In a relational database, you would write something like this:

-- Find Alice's friends-of-friends (2 hops)
SELECT DISTINCT fof.name
FROM users alice
JOIN friendships f1
  ON alice.id = f1.user_id
JOIN friendships f2
  ON f1.friend_id = f2.user_id
JOIN users fof
  ON f2.friend_id = fof.id
WHERE alice.name = 'Alice'
  AND fof.id != alice.id
  AND fof.id NOT IN (
    SELECT f3.friend_id
    FROM friendships f3
    WHERE f3.user_id = alice.id
  );

This works for two hops, but notice the pattern: every additional hop requires another JOIN. For three hops you add another JOIN pair. For four hops, another. By the time you reach six hops—which is common in fraud detection and cybersecurity analysis—the query becomes nearly unreadable and the query planner is performing nested index lookups that scale poorly.

The graph approach

In AstraeaDB's GQL dialect, the same query is a single declarative pattern:

MATCH (alice:Person {name: "Alice"})
      -[:KNOWS]->(friend)
      -[:KNOWS]->(fof)
WHERE fof <> alice
RETURN DISTINCT fof.name

Adding more hops is trivial—just extend the pattern. And the execution engine does not perform index lookups at each step; it follows direct pointers from node to node (more on this in Section 1.3).

SQL vs.
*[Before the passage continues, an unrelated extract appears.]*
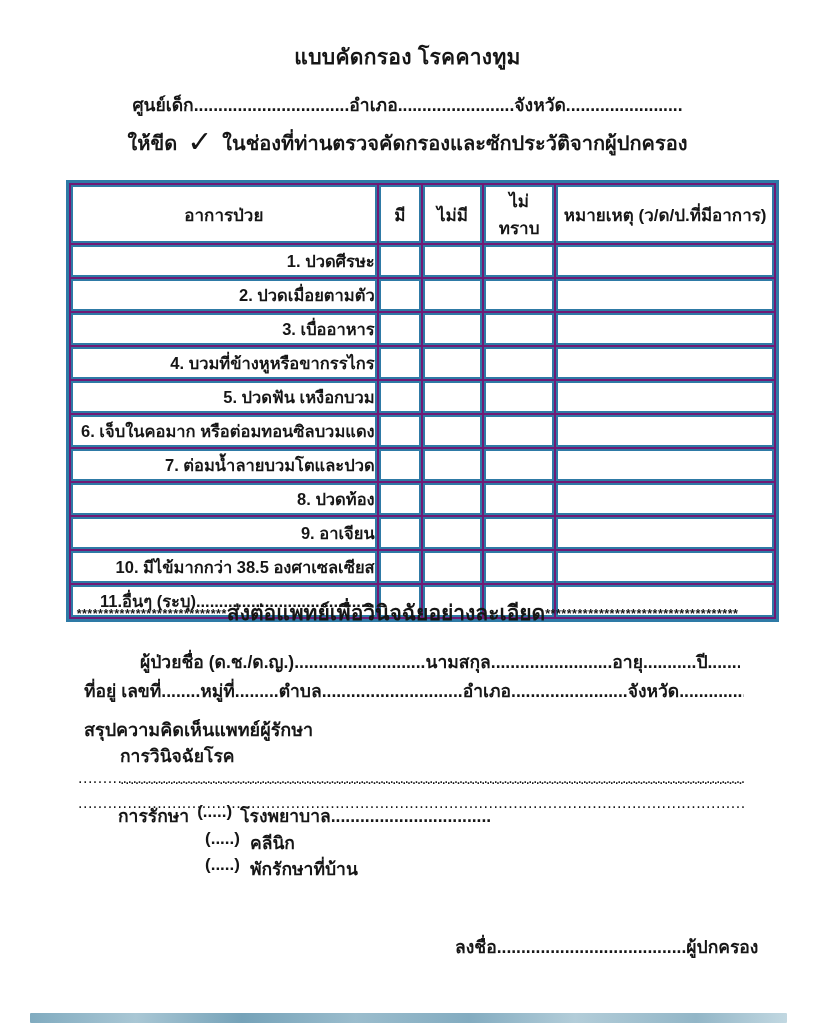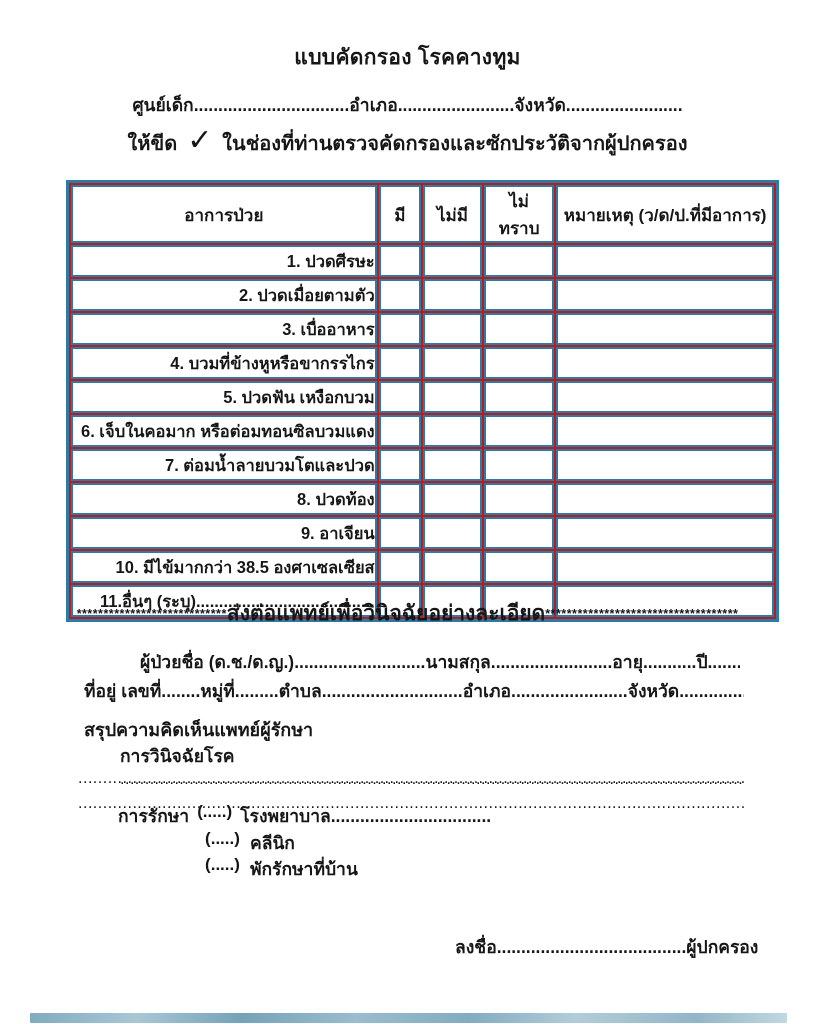"ให้ขีด" .instruction { align-items: flex-start -> flex-end }
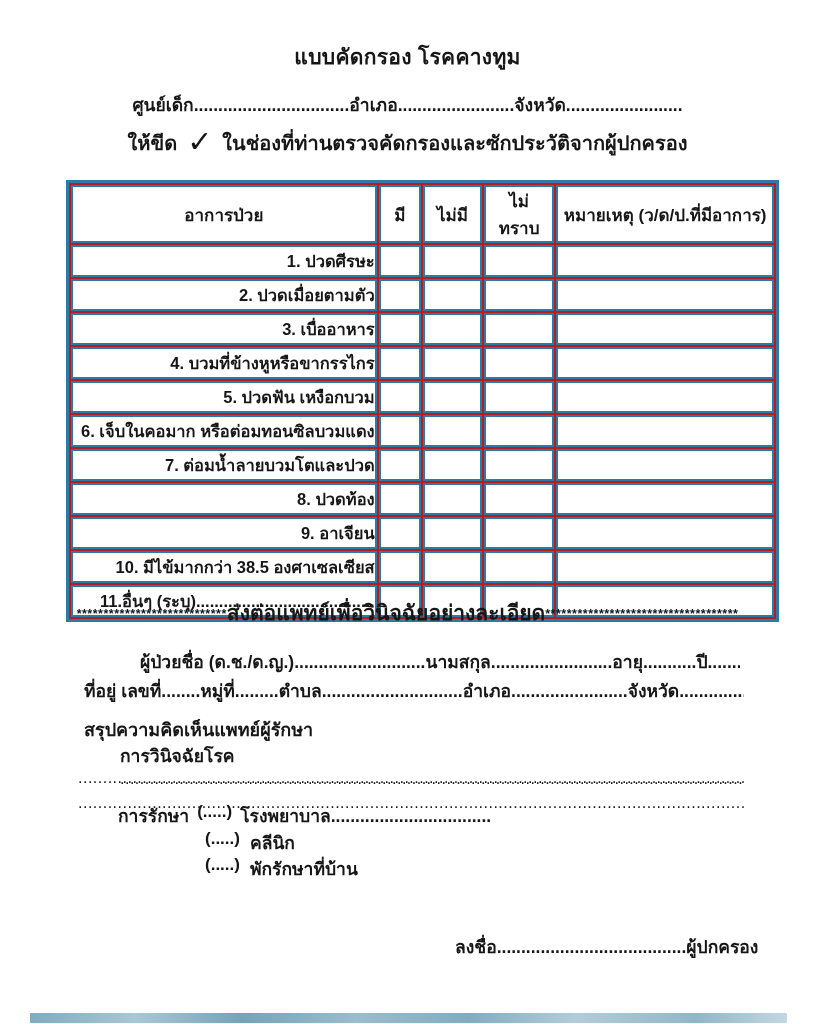"อาการป่วย" table.screen { background: #b91c1c -> #701a75 }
Graph: query complexity comparison

Query Type	SQL Approach	Graph Approach
Direct friends (1 hop)	1 JOIN — straightforward	`MATCH (a)-[:KNOWS]->(b)`
Friends-of-friends (2 hops)	2 JOINs + subquery exclusion	`MATCH (a)-[:KNOWS]->(b)-[:KNOWS]->(c)`
3-hop recommendation	3 JOINs + deduplication + exclusion	Extend the pattern by one arrow
Shortest path (variable depth)	Recursive CTE — hard to optimize	Built-in `shortest_path()`
6-hop fraud ring	6+ JOINs, often impractical	BFS with depth limit of 6

Key takeaway SQL databases are optimized for filtering and aggregating rows within a table. Graph databases are optimized for navigating relationships between entities. They are complementary tools, but when your questions center on connections, a graph database is the right choice.

1.2 Nodes, Edges, and Properties

Every graph database is built on three fundamental primitives. Understanding these will give you the vocabulary to work with any graph system, not just AstraeaDB.

Nodes (Vertices)

A node represents an entity—a person, a server, a transaction, a document. Each node has:

A unique identifier (an internal 64-bit integer in AstraeaDB)
One or more labels that classify the node (e.g., Person, Server, Account)
A set of properties—key-value pairs stored as JSON (e.g., {"name": "Alice", "age": 30})
An optional embedding vector—a fixed-size float32 array for AI/vector operations (unique to AstraeaDB's Vector-Property Graph model)

Edges (Relationships)

An edge connects two nodes with a directed, typed relationship. Each edge has:

A source node and a target node (edges are directed: Alice KNOWS Bob does not automatically mean Bob KNOWS Alice)
A relationship type (e.g., KNOWS, ACTED_IN, CONNECTS_TO)
A set of properties (e.g., {"since": 2019, "weight": 0.85})
An optional validity interval for temporal graphs (covered in Chapter 9)

Properties

Properties are key-value pairs attached to either nodes or edges. In AstraeaDB, property values are JSON-compatible: strings, numbers, booleans, arrays, and nested objects are all supported. Properties allow you to store rich metadata without needing separate lookup tables.

Putting it all together

Here is a small social graph expressed as ASCII art:

(Alice:Person) (Carol:Person) { name: "Alice", { name: "Carol", age: 30 } age: 28 } | ^ | :KNOWS | :KNOWS | { since: 2019 } | { since: 2021 } v | (Bob:Person) ----------------------+ { name: "Bob", age: 32 } Legend: ( ) = Node, with Label and Properties ----> = Directed Edge, with Type and Properties

In GQL, you would create this graph like so:

-- Create nodes
CREATE (alice:Person {name: "Alice", age: 30})
CREATE (bob:Person   {name: "Bob",   age: 32})
CREATE (carol:Person {name: "Carol", age: 28})

-- Create edges
MATCH (a:Person {name: "Alice"}), (b:Person {name: "Bob"})
CREATE (a)-[:KNOWS {since: 2019}]->(b)

MATCH (b:Person {name: "Bob"}), (c:Person {name: "Carol"})
CREATE (b)-[:KNOWS {since: 2021}]->(c)

Labels vs. types In AstraeaDB terminology, labels classify nodes (a node can have multiple labels, e.g., Person and Employee) while types classify edges (each edge has exactly one type, e.g., KNOWS). This convention aligns with the ISO GQL standard and the broader property graph community.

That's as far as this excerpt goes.